James Joyce, con Nora Barnacle y sus hijos Giorgio y Lucía, llegarían por fin a Zurich el 21 de junio de 1915 - día de San Luis Gonzaga, apunta una biografía - e inmediatamente alquilaron unas habitaciones en el mismo hotel Gasthaus donde habían pasado una breve estancia en su primera salida de Irlanda, unos años antes. No tenían una intención definida, más allá de la necesidad del exilio de Trieste. "Me detuve en Zurich - escribía Joyce a su amiga Miss Weaver- como la primera gran ciudad más allá de la frontera".

Era un viaje forzado desde Trieste, las calles del Adriático en donde habían transcurrido las últimas temporadas, y en donde la condición de ciudadanos británicos les había llevado a una situación insostenible. La ciudad aún pertenecía al Imperio Austro-Húngaro y el escritor acudió al consulado para solicitar el viaje a la neutral Suiza, en medio de la contienda. (Varios años más tarde, y ya en París, el irlandés Joyce le comentaría a Ramón Masoliver su grato recuerdo de Trieste: "Con el paralelismo entre Génova y su Trieste, dos anfiteatros resguardados en la montaña para mejor dominar el mar y hacer propias todas las experiencias de la vastedad del mundo"). 

Zurich ya estaba repleta de refugiados de los más diversos lugares de Europa, que acudían a su neutralidad en la guerra. Su propio escenario, aislada entre las colinas cercanas sobre el lago y el río Limmat, bajo el castillo de Lidenhof y los Alpes al fondo - a menos de 30 kilómetros - debía de favorecer esta sensación de aislamiento, sosegado y un tanto melancólico, mientras, más allá de las montañas, la guerra continuaba su feroz transcurso.
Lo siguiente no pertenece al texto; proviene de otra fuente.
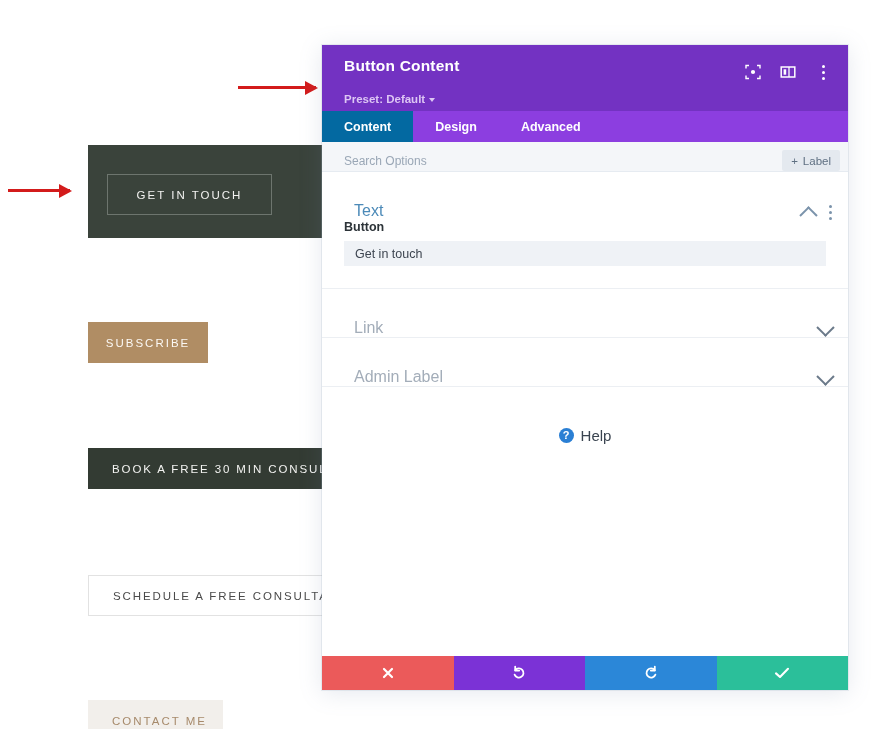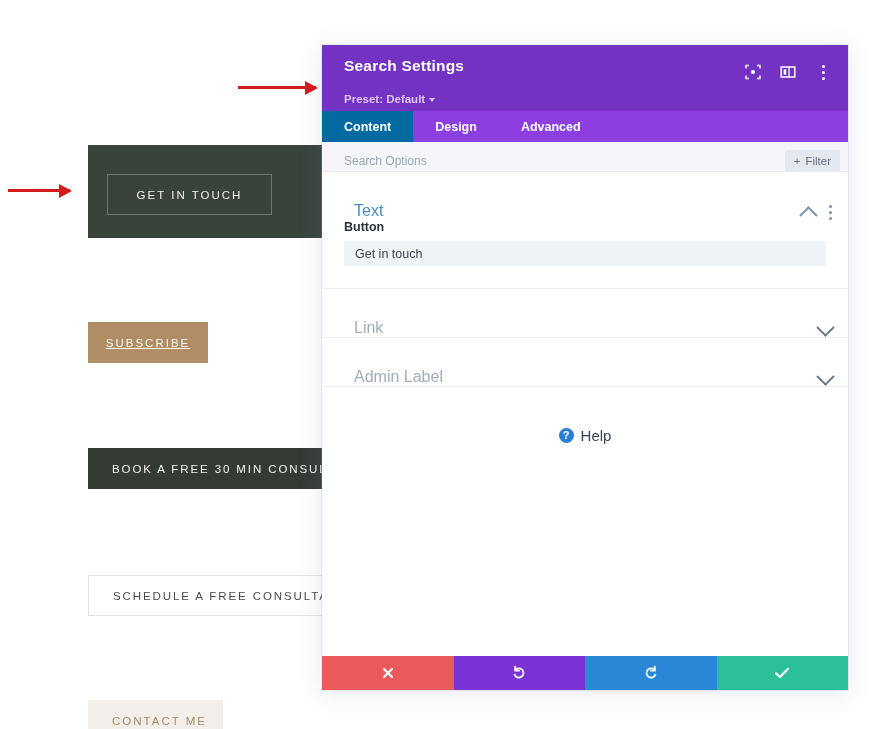"Search Settings" div.modal-title { text: Search Settings -> Button Content }
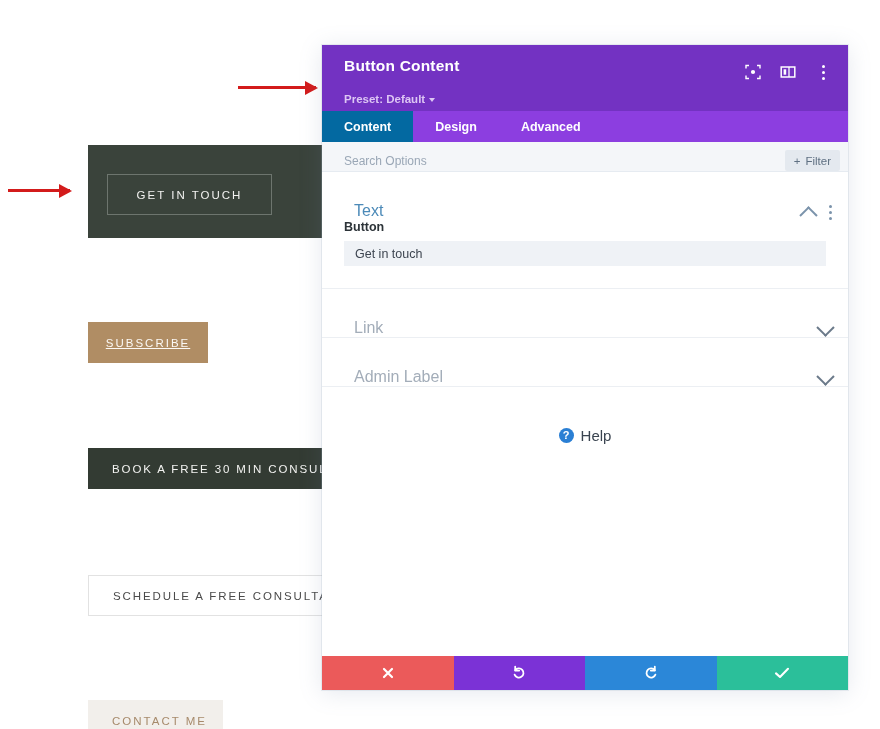"Filter" span { text: Filter -> Label }
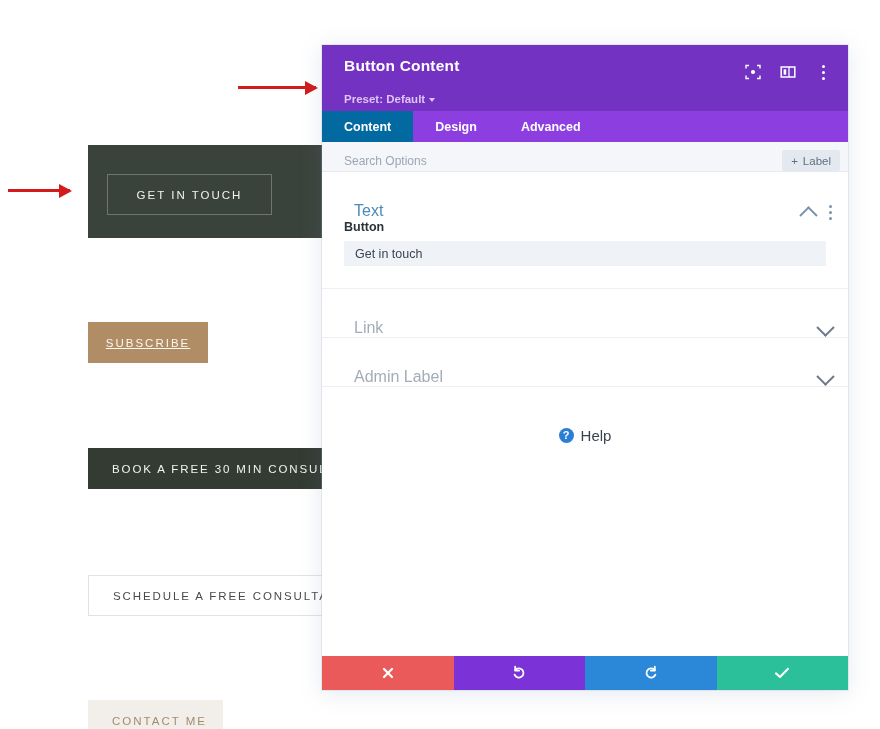"SUBSCRIBE" .btn-tan { text-decoration: underline -> none }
Joyce, que venía de la irreal Trieste - en la inquietante definición repetida por Claudio Magris y la literatura triestina- debió de expresar al principio un cierto rechazo a su provinciano paisaje:

"Las montañas circundantes -"estos grandes terrones de azúcar" como las denominaba- le aburrían cuando no le producían una cierta sensación de claustrofobia", nos describe una biografía del escritor. Acuciados, como de costumbre, por los problemas económicos, la familia del irlandés recibiría sin embargo la inesperada ayuda de un organismo del Reino Unido, la Royal Literary Fund, promovida entre otros por la iniciativa de W. B. Yeats; de la llamada Lista Civil; alguna otra subvención particular... Y desde luego de las clases de inglés que el autor anuncia inmediatamente en la ciudad, siguiendo la actividad de la escuela Berlitz a la que se había dedicado en el antiguo puerto franco.

No habían pensado en ningún momento en regresar a Irlanda. 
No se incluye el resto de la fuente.